Task description: Copy out exactly the lines from the one with "margin-top: none ->" through the last line of the listing below, both included, but none of the pictures.

┏━━

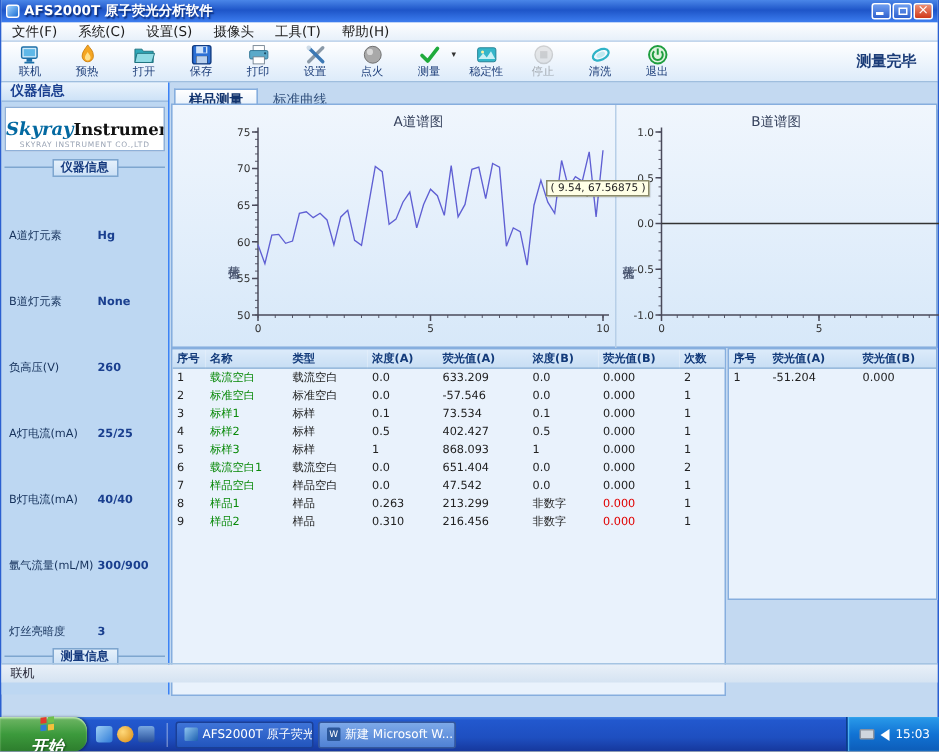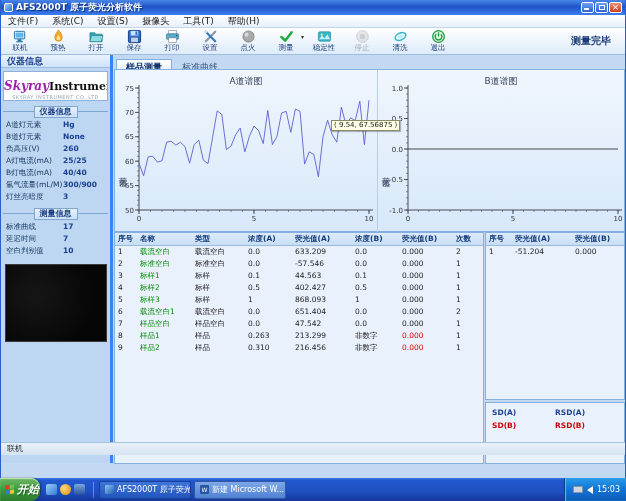"仪器信息" .sidebar { border-right: 3px solid #3b82f6 -> 1px solid #3b82f6 }
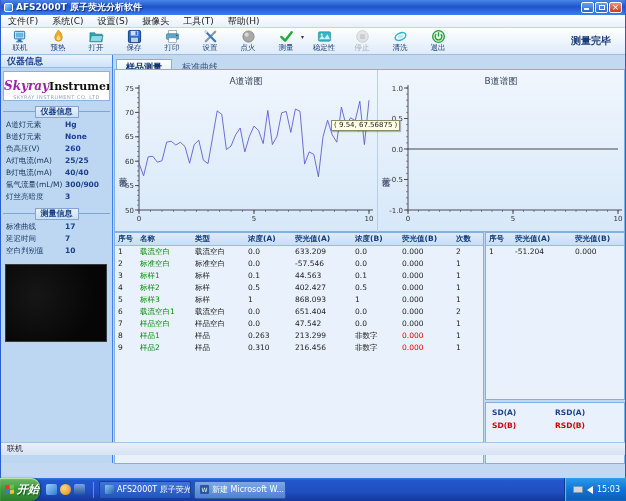"Skyray" .logo-red { color: #a21caf -> #0369a1 }
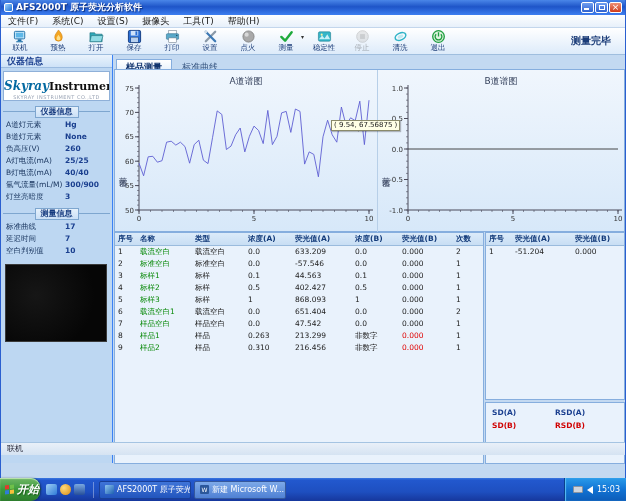"A道谱图" .chart { margin-left: none -> 33px }
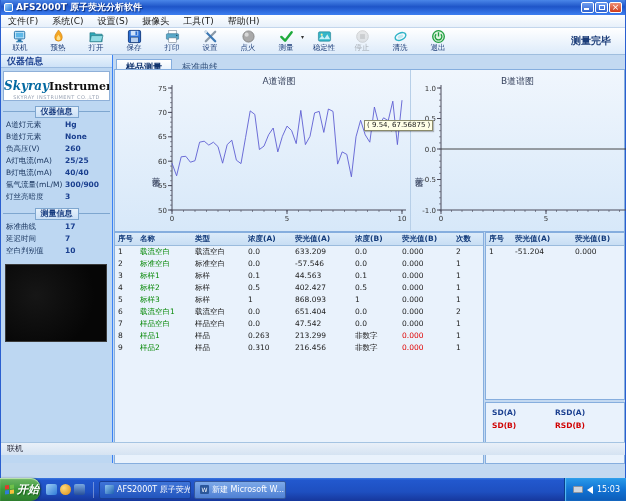"A道灯元素" .info-row { margin-top: none -> 32px }
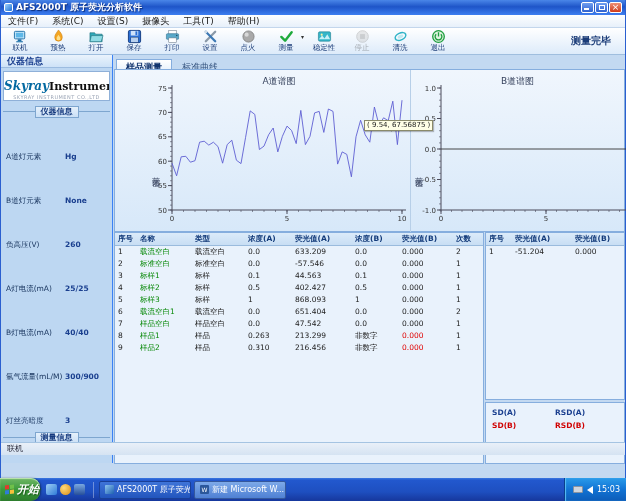"44.563" td { text: 44.563 -> 73.534 }
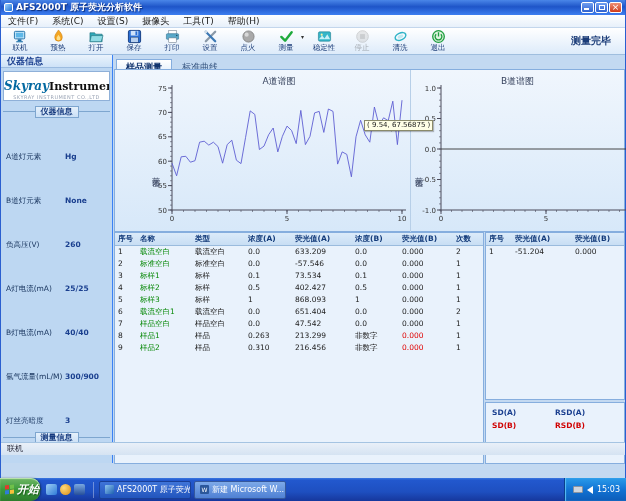"SD(A)" div.stats-panel { html: <div> <span>SD(A)</span> <span>RSD(A)</span> <span>SD(B)</span> <span>RSD(B)</span> </div> -> none }
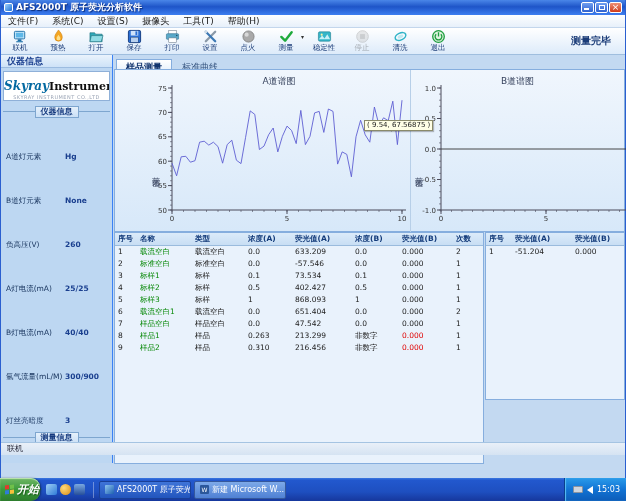"开始" .start-btn { flex-direction: none -> column; width: 40px -> 58px }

┗━━

Solution for this problem:
"A道灯元素" .info-row { margin-top: none -> 32px }
"44.563" td { text: 44.563 -> 73.534 }
"SD(A)" div.stats-panel { html: <div> <span>SD(A)</span> <span>RSD(A)</span> <span>SD(B)</span> <span>RSD(B)</span> </div> -> none }
"开始" .start-btn { flex-direction: none -> column; width: 40px -> 58px }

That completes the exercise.